Data-driven Model Predictive Control: Asymptotic Stability despite Approximation Errors exemplified in the Koopman framework
Irene Schimperna, Karl Worthmann, Manuel Schaller, Lea Bold, Lalo Magni
TL;DR
The paper addresses stability for nonlinear MPC when the prediction model is a data-driven surrogate. It develops a general framework showing that, under proportional error bounds and a sufficiently long horizon, the MPC closed-loop stabilizes the origin asymptotically even without terminal conditions, provided cost controllability holds for the nominal system. It verifies the necessary assumptions for data-driven surrogates using kernel EDMD within an RKHS, deriving finite-data error bounds and a learning approach with flexible sampling; this enables constructing surrogate dynamics that satisfy the required Lipschitz and error properties.
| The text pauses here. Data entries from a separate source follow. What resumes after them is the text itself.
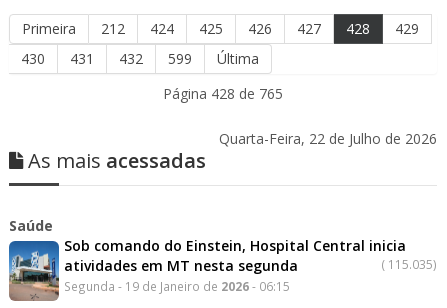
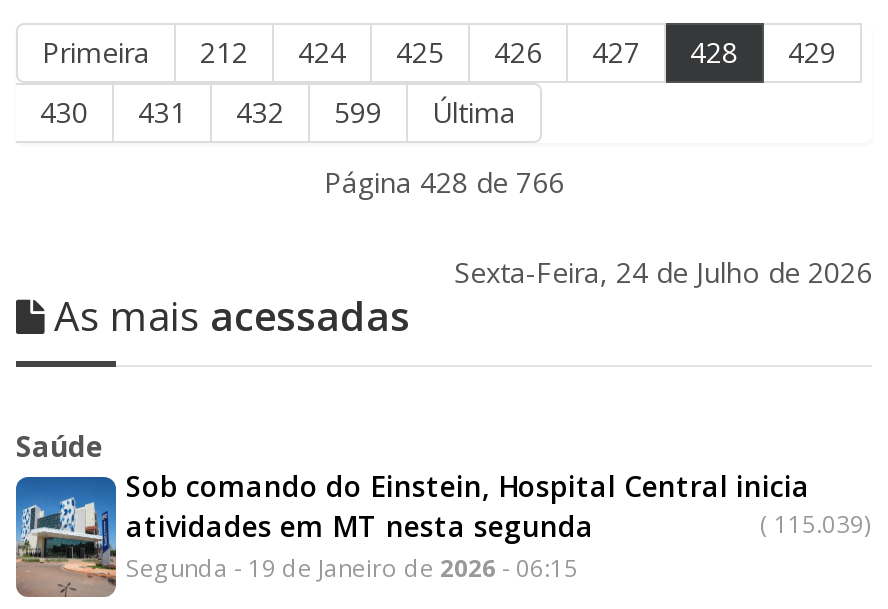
- Página 428 de 765
+ Página 428 de 766

- Quarta-Feira, 22 de Julho de 2026
+ Sexta-Feira, 24 de Julho de 2026

- (115.035)
+ (115.039)
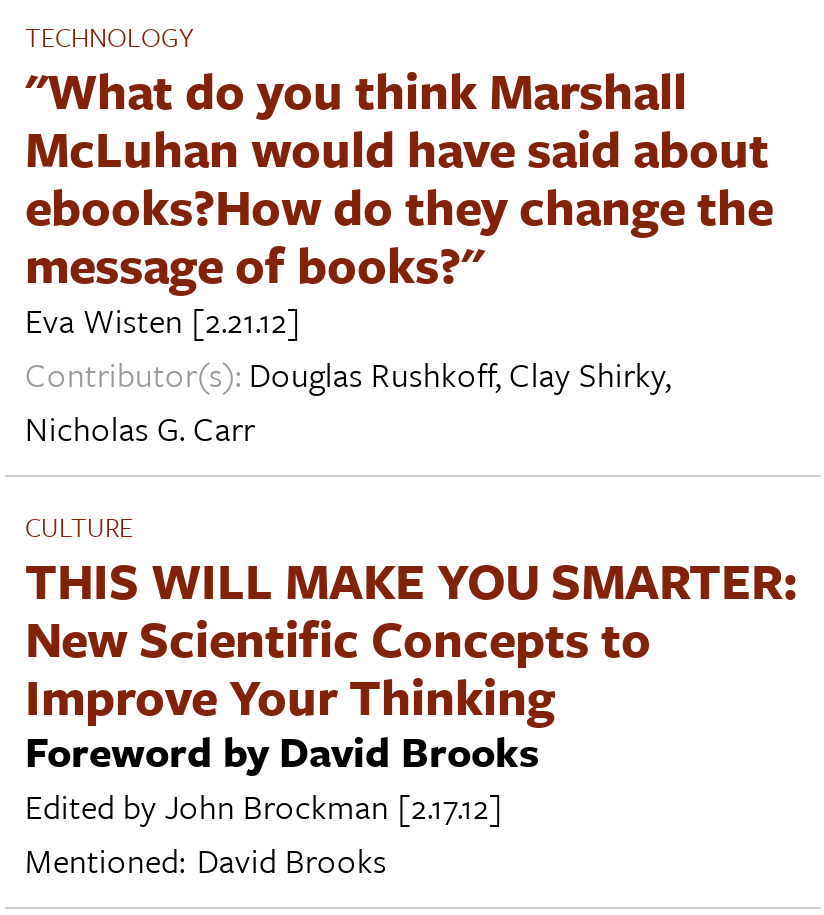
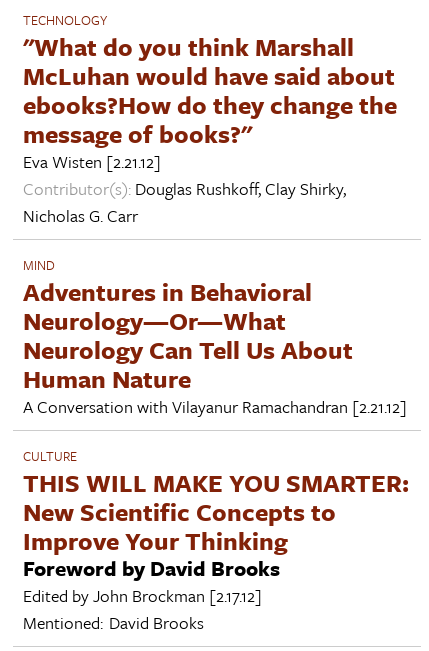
+ MIND
+ Adventures in Behavioral
+ Neurology—Or—What
+ Neurology Can Tell Us About
+ Human Nature
+ A Conversation with Vilayanur Ramachandran [2.21.12]
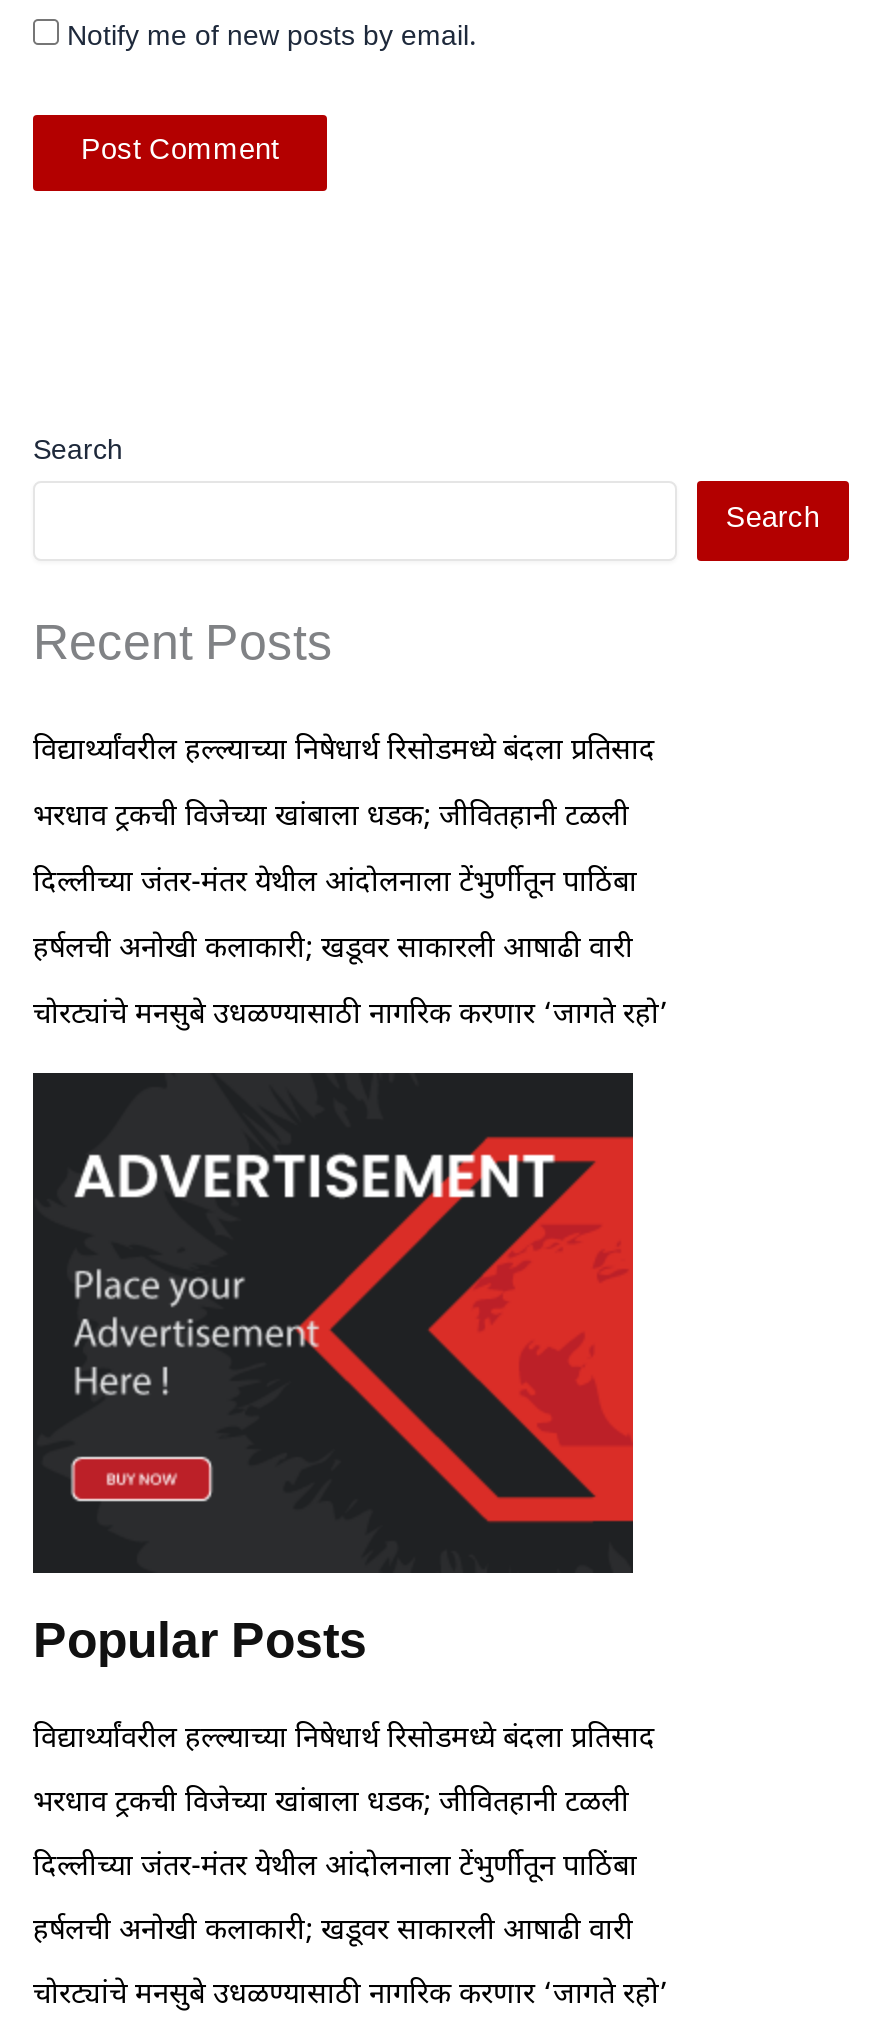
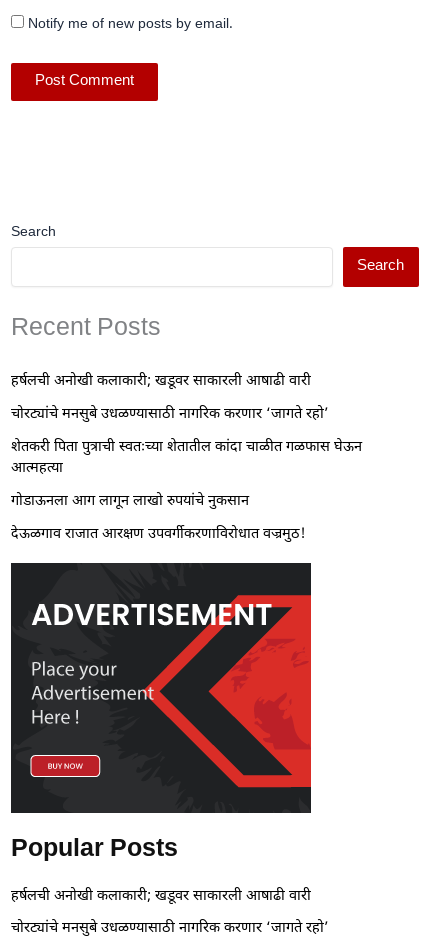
- विद्यार्थ्यांवरील हल्ल्याच्या निषेधार्थ रिसोडमध्ये बंदला प्रतिसाद
- भरधाव ट्रकची विजेच्या खांबाला धडक; जीवितहानी टळली
- दिल्लीच्या जंतर-मंतर येथील आंदोलनाला टेंभुर्णीतून पाठिंबा

moved up: हर्षलची अनोखी कलाकारी; खडूवर साकारली आषाढी वारी | चोरट्यांचे मनसुबे उधळण्यासाठी नागरिक करणार ‘जागते रहो’

+ शेतकरी पिता पुत्राची स्वतःच्या शेतातील कांदा चाळीत गळफास घेऊन
+ आत्महत्या
+ गोडाऊनला आग लागून लाखो रुपयांचे नुकसान
+ देऊळगाव राजात आरक्षण उपवर्गीकरणाविरोधात वज्रमुठ!

moved down: [image]

moved down: [image]

moved down: Popular Posts

- विद्यार्थ्यांवरील हल्ल्याच्या निषेधार्थ रिसोडमध्ये बंदला प्रतिसाद
- भरधाव ट्रकची विजेच्या खांबाला धडक; जीवितहानी टळली
- दिल्लीच्या जंतर-मंतर येथील आंदोलनाला टेंभुर्णीतून पाठिंबा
Numerical simulations on the Van der Pol oscillator and a four-tank process demonstrate that PI-kEDMD-based MPC achieves true asymptotic stability, while standard kEDMD yields only practical stability, highlighting the practical relevance of the proposed method and its independence from the Koopman formulation.
Abstract
In this paper, we analyze stability of nonlinear model predictive control (MPC) using data-driven surrogate models in the optimization step. First, we establish asymptotic stability of the origin, a controlled steady state, w.r.t. the MPC closed loop without stabilizing terminal conditions for sufficiently long prediction horizons. To this end, we prove that cost controllability of the original system is preserved if sufficiently accurate proportional bounds on the approximation error hold. Here, proportional refers to state and control. The proportionality of the error bounds is a key element to derive asymptotic stability in presence of modeling errors and not only practical asymptotic stability. Second, we exemplarily verify the imposed assumptions for data-driven surrogates generated with kernel extended dynamic mode decomposition based on Koopman operator theory. Hereby, we do not impose invariance assumptions on finite dictionaries, but rather derive all conditions under non-restrictive conditions. Finally, we demonstrate our findings with numerical simulations.